When Kennedy turned his attention to the continued “persecution and prosecution” of WikiLeaks founder Julian Assange under Barack Obama, Trump and Biden, he received several standing ovations from the crowd. At one point, he was drowned out by shouts of “Free Assange!”

“He should be celebrated as a hero,” Kennedy said, claiming once again to pardon Assange on day one of his administration and build a statue of him at the Washington Press Club.

“When President Trump left office, the assault on the Constitution intensified,” he said. “President Biden violated a freedom so fundamental that James Madison didn't even think to put it in the Bill of Rights. He never imagined that the government could mandate medical procedures to unwilling Americans in violation of bodily autonomy.”

He went on to say that he grew up reading Aldous Huxley, Robert Heinlein, Franz Kafka, Aleksandr Solzhenitsyn and George Orwell.

“The consistent theme in all of those works was the presumption that censorship of speech was always wrong,” he said. “That it was always the first step down on the slippery slope toward tyranny and totalitarianism.

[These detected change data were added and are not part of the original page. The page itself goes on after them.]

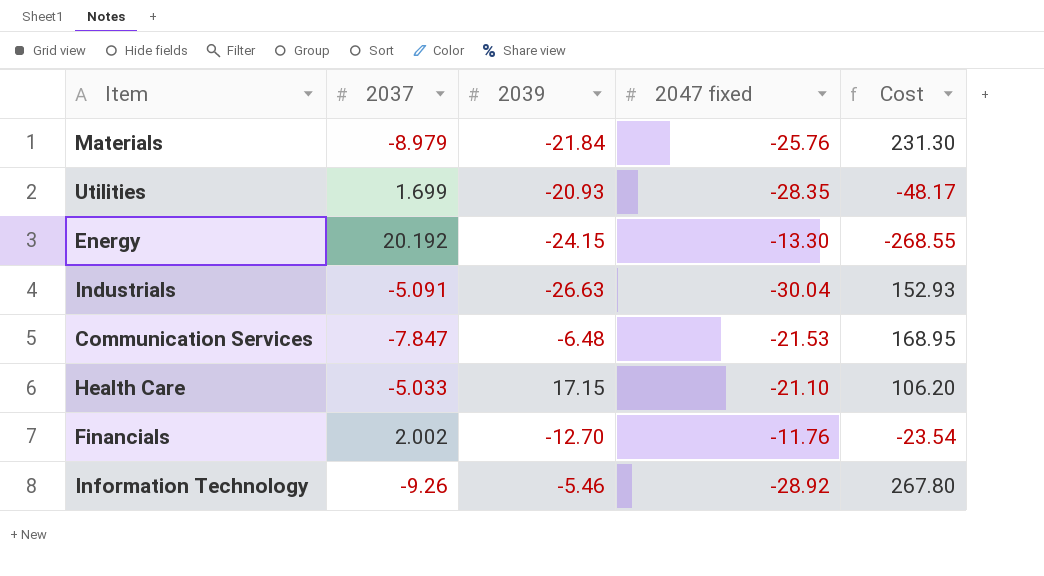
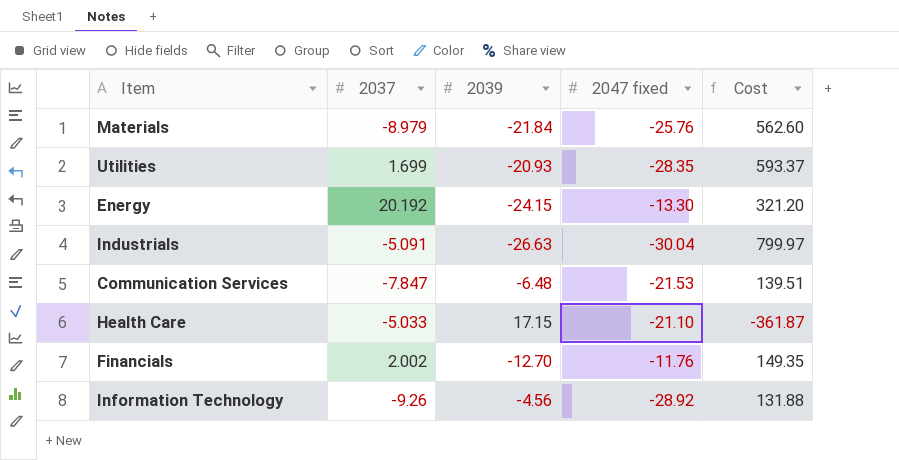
column Cost | formula: [2037] * [2047 fixed] -> [2039] * [2047 fixed]
Information Technology | 2039: -5.46 -> -4.56

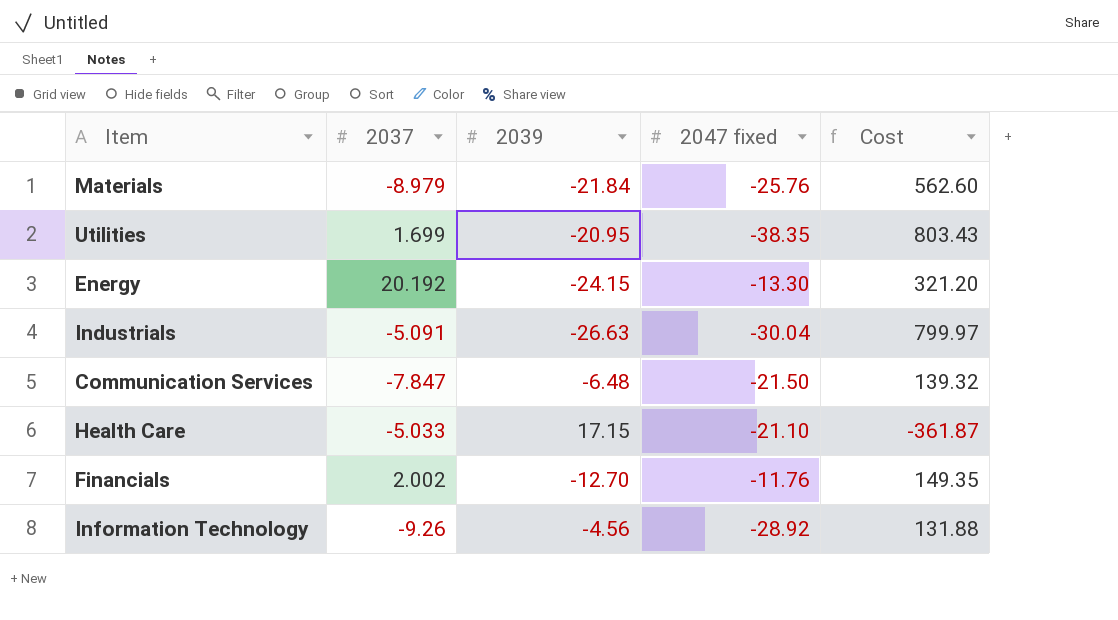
Utilities | 2039: -20.93 -> -20.95
Utilities | 2047 fixed: -28.35 -> -38.35
Utilities | Cost: 593.37 -> 803.43
Communication Services | 2047 fixed: -21.53 -> -21.50
Communication Services | Cost: 139.51 -> 139.32

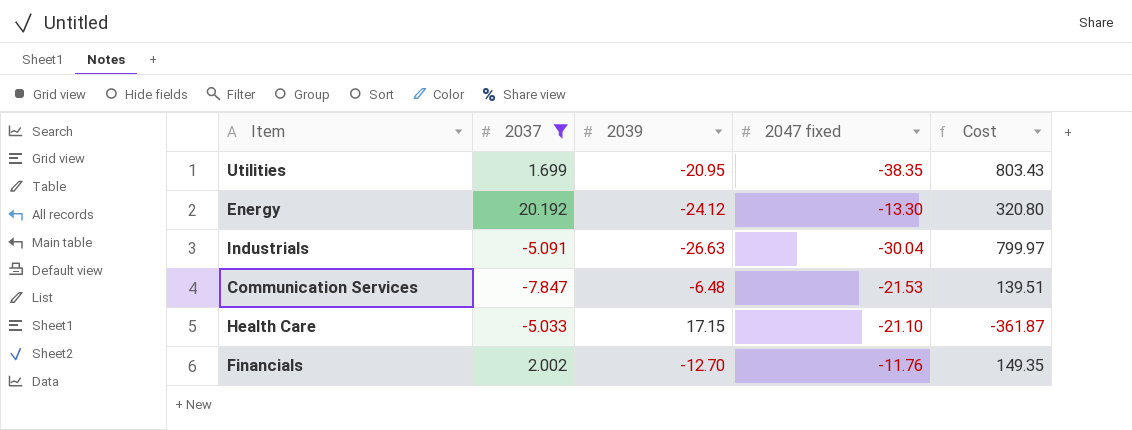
filter: none -> 2037 >= -7.847
Energy | 2039: -24.15 -> -24.12
Energy | Cost: 321.20 -> 320.80
Communication Services | 2047 fixed: -21.50 -> -21.53
Communication Services | Cost: 139.32 -> 139.51

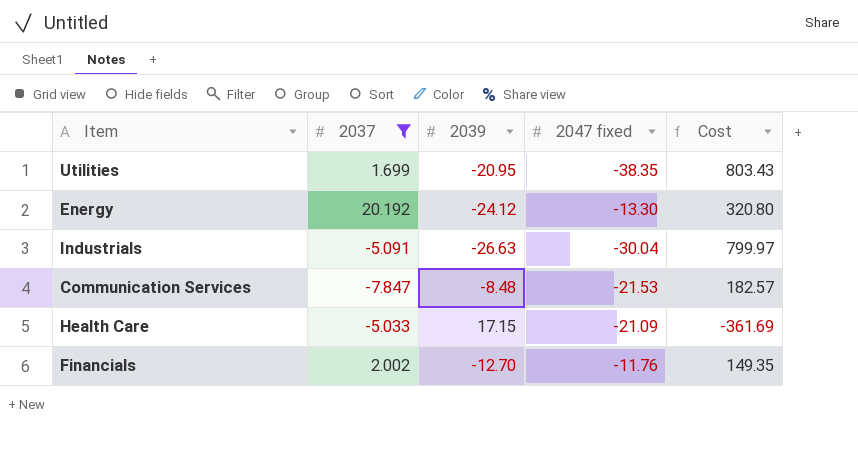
Communication Services | 2039: -6.48 -> -8.48
Communication Services | Cost: 139.51 -> 182.57
Health Care | 2047 fixed: -21.10 -> -21.09
Health Care | Cost: -361.87 -> -361.69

There is no time when we look back at history and we say that the people who are censoring speech were the good guys."

Kennedy went on to discuss how the term "malinformation" was invented to describe “information that is factually accurate, but it’s nevertheless inconvenient.”

Late into the speech, a brief eruption of crowd-members chanting “Free Palestine!” caught Kennedy’s attention.

“Happy to talk afterwards,” he said.

“I promise you that when I'm President, I'm going to protect your right to speak freely,” he said. “I'm going to protect your right to assemble peacefully, I will protect your freedom to worship, I will protect your right to keep and bear arms.”

He then spoke of the Milgram experiment, a controversial study conducted by Yale University psychologist Stanley Milgram in the 1960s.

According to Britannica:

In the experiment, an authority figure … would instruct a volunteer participant, labeled the “teacher,” to administer painful, even dangerous, electric shocks to the “learner,” who was actually an actor. Although the shocks were faked, the experiments are widely considered unethical today due to the lack of proper disclosure, informed consent, and subsequent debriefing related to the deception and trauma experienced by the teachers.

“Sixty-seven percent of the people, the subjects who he recruited, turned it up to 250 volts, where it was marked potentially fatal,” Kennedy said. “What Milgram concluded is that most people, 67 percent of people, will allow people in authority to overwhelm and subvert their most closely held values. They all knew it was wrong. But they did it because they were told to do it.”

“The good news is that 33 percent of those people stood up and walked out of the room,” he said. “Those were the libertarians.”

As the crowd dispersed after Kennedy’s speech, they were offered free hardcover copies of his book The Real Anthony Fauci: Bill Gates, Big Pharma, and the Global War on Democracy and Public Health.

Trump is scheduled to address the Libertarian National Convention from the Columbia Ballroom at 8 p.m. on Saturday.